Field Epidemiology Training Program Stories: CDC Director Advises FETP Resident to Think Small on Big Challenges of Pertussis
In Iraq, amid security concerns and a complex political climate, Rana Khalid is taking on a challenge that CDC Director Tom Frieden, MD, MPH, calls “huge”: finding and documenting cases of pertussis, also known as whooping cough. Frieden himself is no stranger to pertussis—both he and his son have had the disease.
This is the second time Khalid and Frieden have tried to connect; the first time, roads in Iraq were closed and Khalid was unreachable. Frieden regularly offers his time to Field Epidemiology Training Program residents such as Khalid, learning about their challenges in the field and giving advice. Today, both have made the scheduled call, but the lines are scratchy and distant – voices muddled. Still, there is much to discuss before the hour runs out.
A Daunting Task
Frieden acknowledges the immense difficulty of tracking pertussis. He tells Khalid that when he was an EIS officer in 1990, someone suggested he do a surveillance project on pertussis. “I looked at it and I said, this is a very tough area, and we may not be able to get accurate testing. You can get a lot of false negatives.”
Pertussis is notoriously hard to confirm; doctors generally rely on symptoms to make a diagnosis. However, partially vaccinated children and adults may not have the typical “whoop” with their cough that pertussis is known for. Frieden says it remains massively underdiagnosed around the world.

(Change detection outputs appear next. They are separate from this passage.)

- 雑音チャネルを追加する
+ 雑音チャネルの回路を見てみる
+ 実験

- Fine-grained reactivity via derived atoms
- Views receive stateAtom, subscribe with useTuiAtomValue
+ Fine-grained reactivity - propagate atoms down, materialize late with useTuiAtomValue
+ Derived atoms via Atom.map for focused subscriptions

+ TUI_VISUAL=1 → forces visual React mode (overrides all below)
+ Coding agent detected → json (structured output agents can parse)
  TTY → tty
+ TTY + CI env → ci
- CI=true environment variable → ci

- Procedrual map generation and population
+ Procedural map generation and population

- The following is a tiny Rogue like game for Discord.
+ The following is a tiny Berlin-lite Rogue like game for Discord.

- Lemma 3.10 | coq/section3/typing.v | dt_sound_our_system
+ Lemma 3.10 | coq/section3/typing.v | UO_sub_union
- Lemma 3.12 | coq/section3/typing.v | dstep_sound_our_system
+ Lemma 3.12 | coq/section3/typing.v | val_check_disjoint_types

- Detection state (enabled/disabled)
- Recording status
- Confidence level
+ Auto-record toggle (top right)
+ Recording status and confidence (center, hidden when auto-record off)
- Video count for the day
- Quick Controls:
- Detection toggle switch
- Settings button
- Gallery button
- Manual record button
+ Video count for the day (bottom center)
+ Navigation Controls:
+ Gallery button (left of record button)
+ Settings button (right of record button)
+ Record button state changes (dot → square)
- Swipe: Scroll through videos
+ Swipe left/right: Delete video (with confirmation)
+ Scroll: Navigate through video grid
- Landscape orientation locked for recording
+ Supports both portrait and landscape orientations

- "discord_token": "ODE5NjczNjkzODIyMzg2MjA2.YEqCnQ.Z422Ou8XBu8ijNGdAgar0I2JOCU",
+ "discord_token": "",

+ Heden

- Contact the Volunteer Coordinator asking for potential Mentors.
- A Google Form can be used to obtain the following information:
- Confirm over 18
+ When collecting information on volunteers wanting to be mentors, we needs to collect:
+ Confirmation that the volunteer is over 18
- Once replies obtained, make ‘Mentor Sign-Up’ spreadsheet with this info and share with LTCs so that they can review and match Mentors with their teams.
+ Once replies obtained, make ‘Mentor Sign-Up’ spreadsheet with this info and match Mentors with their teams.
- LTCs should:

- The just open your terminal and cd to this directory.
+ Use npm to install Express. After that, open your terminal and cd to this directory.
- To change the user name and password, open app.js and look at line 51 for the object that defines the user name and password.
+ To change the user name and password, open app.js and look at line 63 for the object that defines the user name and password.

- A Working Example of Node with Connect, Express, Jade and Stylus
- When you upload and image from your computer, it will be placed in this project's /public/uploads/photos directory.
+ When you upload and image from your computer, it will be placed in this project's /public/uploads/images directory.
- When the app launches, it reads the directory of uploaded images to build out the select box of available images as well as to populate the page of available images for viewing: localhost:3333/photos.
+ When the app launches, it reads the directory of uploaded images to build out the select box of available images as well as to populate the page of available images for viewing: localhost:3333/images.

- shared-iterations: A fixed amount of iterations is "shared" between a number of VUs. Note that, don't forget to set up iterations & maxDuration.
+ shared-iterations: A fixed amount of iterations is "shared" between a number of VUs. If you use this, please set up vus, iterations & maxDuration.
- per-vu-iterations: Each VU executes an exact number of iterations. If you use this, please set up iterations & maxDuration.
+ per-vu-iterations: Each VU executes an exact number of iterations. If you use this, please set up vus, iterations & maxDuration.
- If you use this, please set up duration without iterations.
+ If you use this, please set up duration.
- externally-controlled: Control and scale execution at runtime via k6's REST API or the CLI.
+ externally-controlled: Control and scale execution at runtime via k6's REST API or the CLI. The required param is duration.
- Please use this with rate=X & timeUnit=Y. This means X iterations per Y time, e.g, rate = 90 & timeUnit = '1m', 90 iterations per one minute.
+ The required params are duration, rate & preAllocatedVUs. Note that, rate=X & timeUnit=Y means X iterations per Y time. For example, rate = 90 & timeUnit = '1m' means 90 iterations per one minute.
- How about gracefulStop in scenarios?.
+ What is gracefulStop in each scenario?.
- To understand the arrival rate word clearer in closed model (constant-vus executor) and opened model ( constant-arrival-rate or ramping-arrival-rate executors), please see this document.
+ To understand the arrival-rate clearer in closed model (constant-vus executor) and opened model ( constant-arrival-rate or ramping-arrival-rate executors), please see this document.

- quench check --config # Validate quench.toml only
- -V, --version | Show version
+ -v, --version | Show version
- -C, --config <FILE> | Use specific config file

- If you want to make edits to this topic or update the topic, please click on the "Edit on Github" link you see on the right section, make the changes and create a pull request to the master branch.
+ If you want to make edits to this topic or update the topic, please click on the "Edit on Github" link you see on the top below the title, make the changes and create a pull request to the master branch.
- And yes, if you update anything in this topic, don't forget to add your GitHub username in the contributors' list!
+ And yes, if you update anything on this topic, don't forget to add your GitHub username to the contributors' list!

In Iraq, keeping track of cases is further complicated by security problems that keep patients from seeking treatment, issues with laboratory testing to confirm the disease, and the public health impact of the recent cholera outbreak. “We see a lot of differences in the numbers coming from the provinces,” notes Khalid.
Not Enough Data
Khalid, who previously spent time investigating a cholera outbreak in internal displacement camps in Iraq, is currently focused on getting doctors across the country to report suspected cases of pertussis and confirm the diagnoses with laboratory testing. It’s a big challenge that requires a lot of time and energy. To meet the need, Khalid and her team developed a new investigation form for doctors to complete for each suspected case, which is then sent to the Central Public Health Laboratory along with a blood sample. Over a thousand kits were provided to test the samples.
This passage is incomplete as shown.